In the 2012-13 Union Budget INR 1096.7 crore was allocated by the government towards RSBY. This was only a fraction of the amount required to cover the entire country’s BPL population and the scheme attracted much criticism.

Accolades And Appreciation

Despite falling short of covering the entire BPL population of the country, the excellent work done by the Rashtriya Swasthya Bima Yojna cannot be denied. According to recent news reports, the total number of hospitalisation recorded under the RSBY scheme amounted to about 11.8 million (as on 31 March, 2016).

The scheme and its outreach, the benefits imparted to millions of poor people in the country has attracted praises and accolades from international organizations such as the World Bank, the United  Nations, and the International Labour Organisation.

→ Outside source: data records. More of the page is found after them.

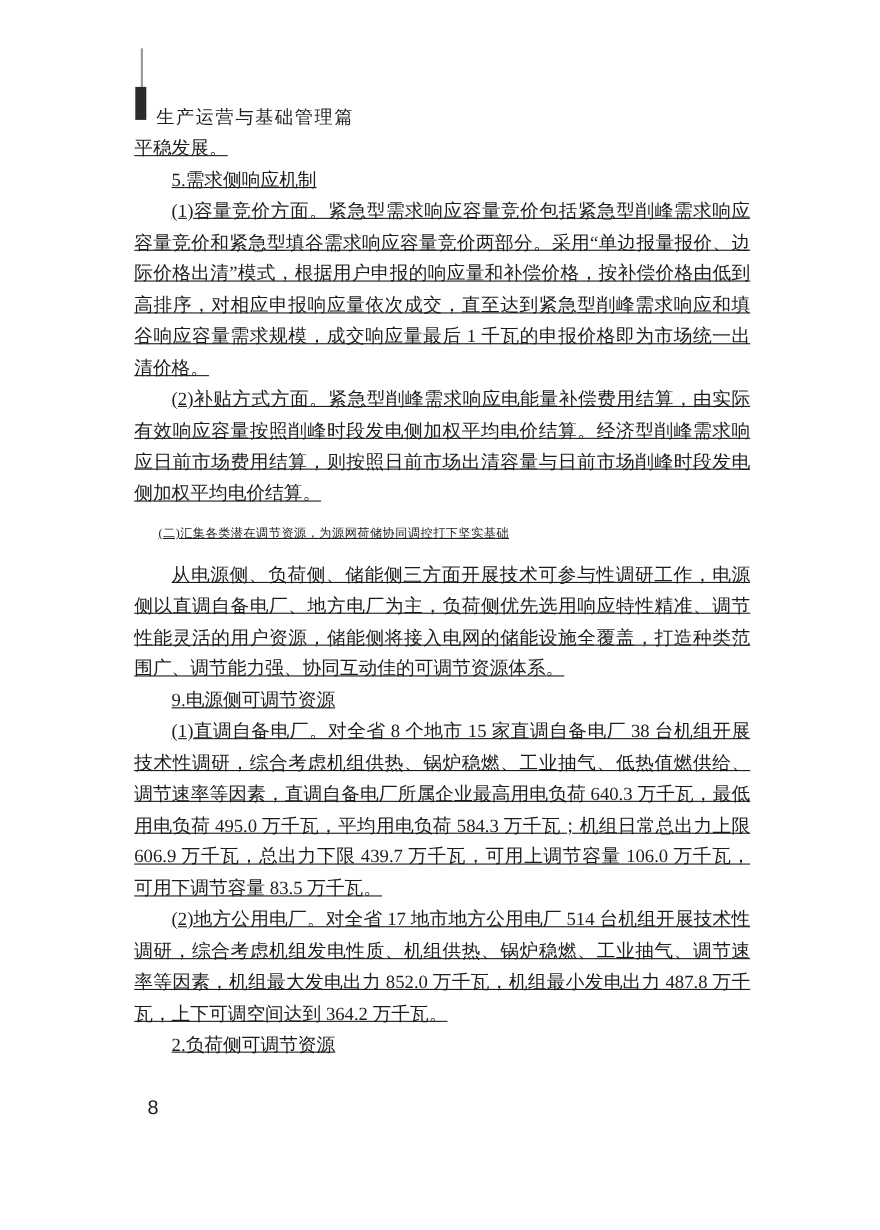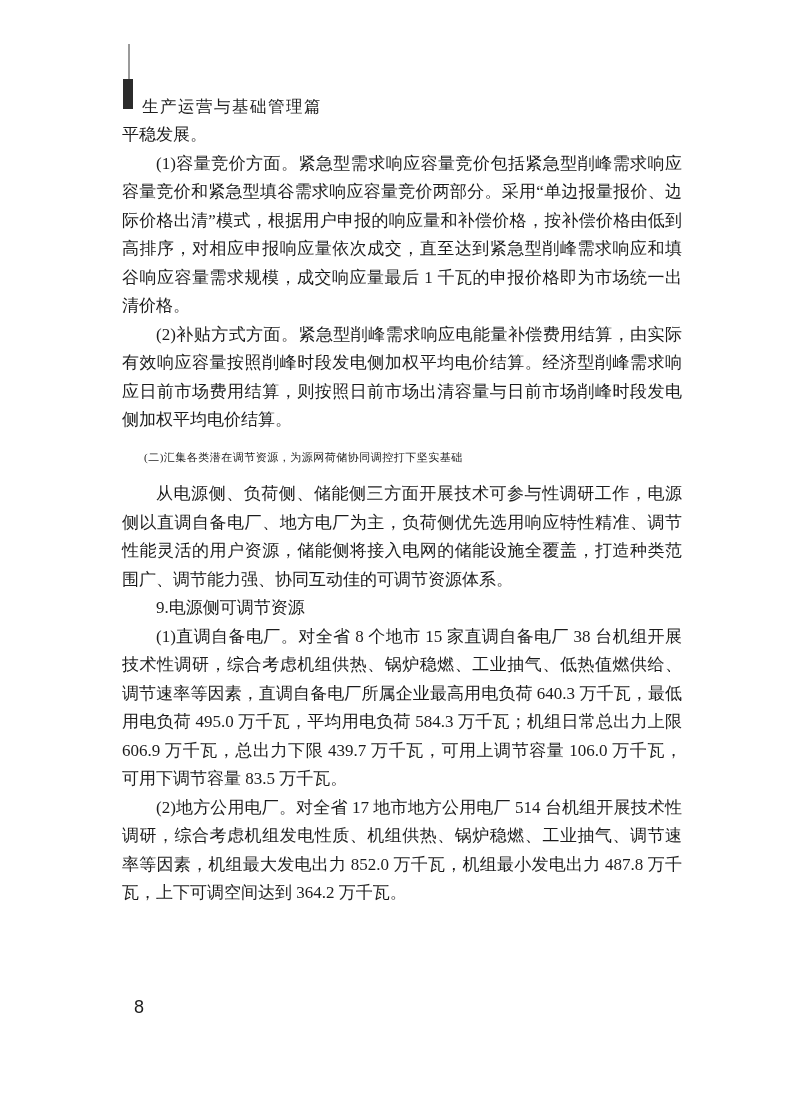"平稳发展。" .content { text-decoration: none -> underline }
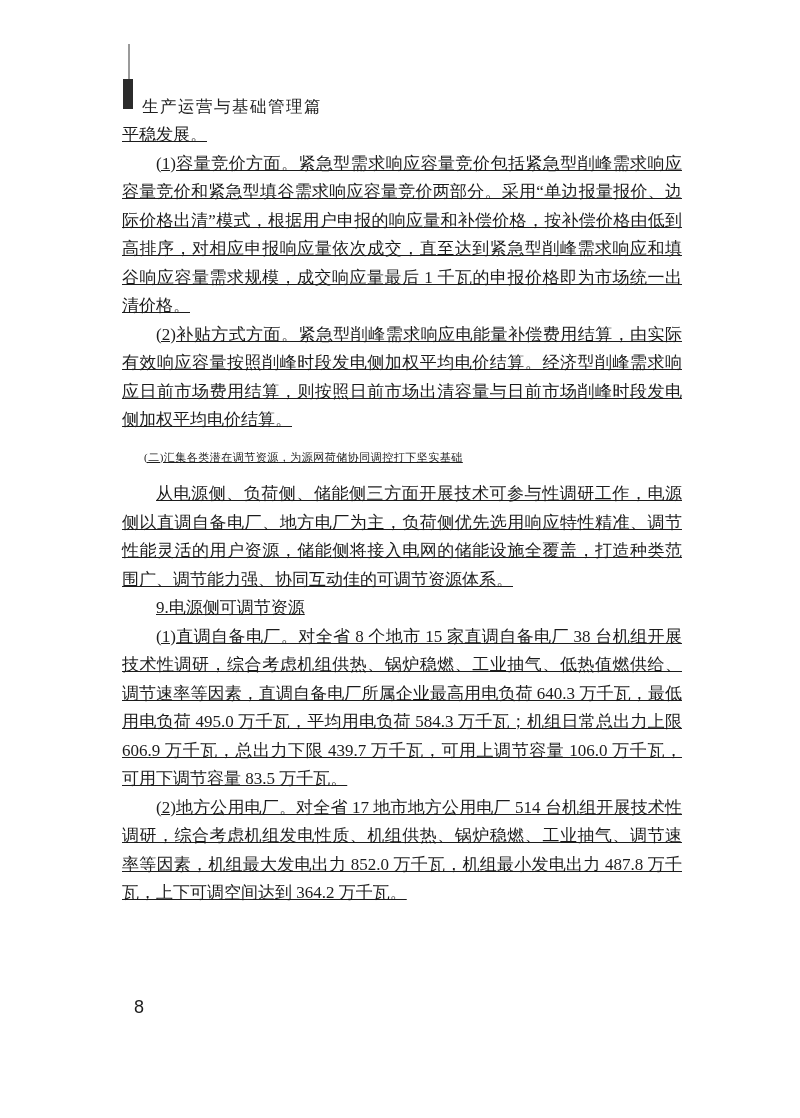"5.需求侧响应机制" p.indent { html: none -> <p>5.需求侧响应机制</p> }
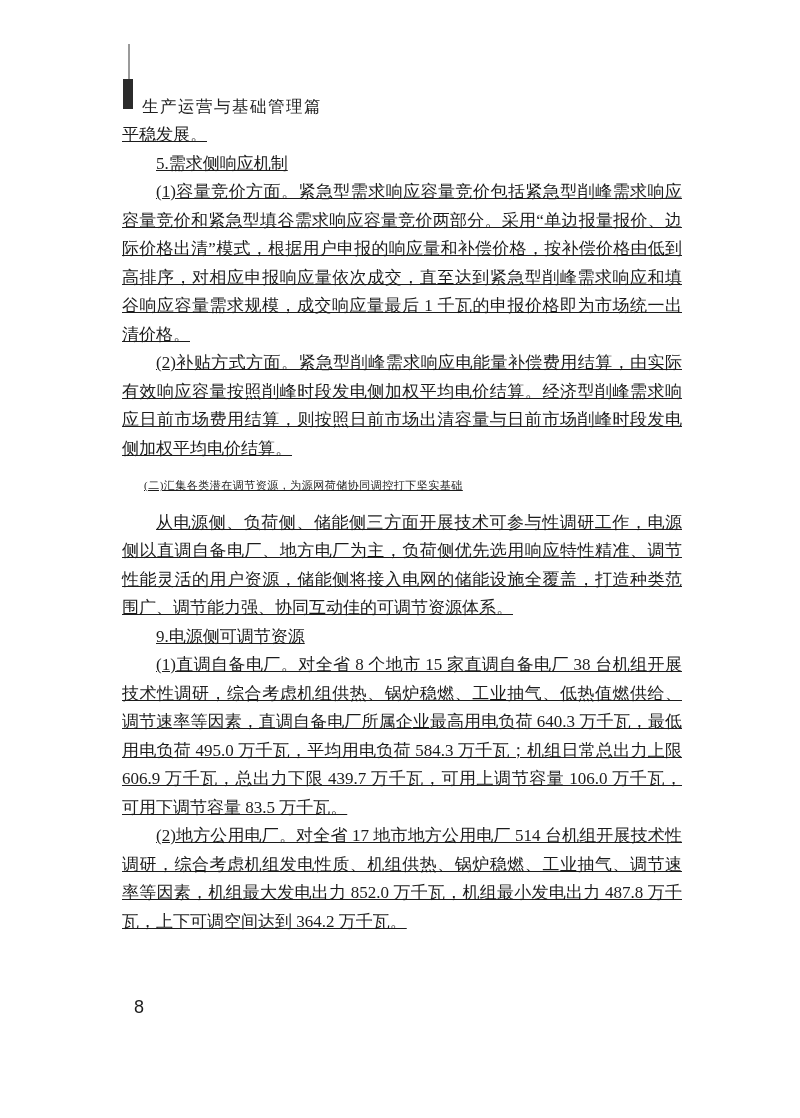"2.负荷侧可调节资源" p.indent { html: none -> <p>2.负荷侧可调节资源</p> }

Germany has shown a keen interest in studying the smart card model with an intention to adopt it for its own social security schemes.

Future Plans

In furtherance with its own social security objectives, the NDA government has announced its intention to revamp the Rashtriya Swasthya Bima Yojna. Prime Minister Narendra Modi said that his government plans to increase the RSBY benefit from INR 30,000 per family per annum to INR 1 lakh per family per annum. This means  a number of critical ailments could be covered by the benefits.

Currently, the average insurance claim per person under the scheme is INR 22,000 and an allocation of INR 1 lakh is a serious commitment on the government’s part.

The PM and his cabinet have also invited stakeholders and even members of the public to send in suggestions for increasing the coverage of the scheme and implementing it across the entire BPL population.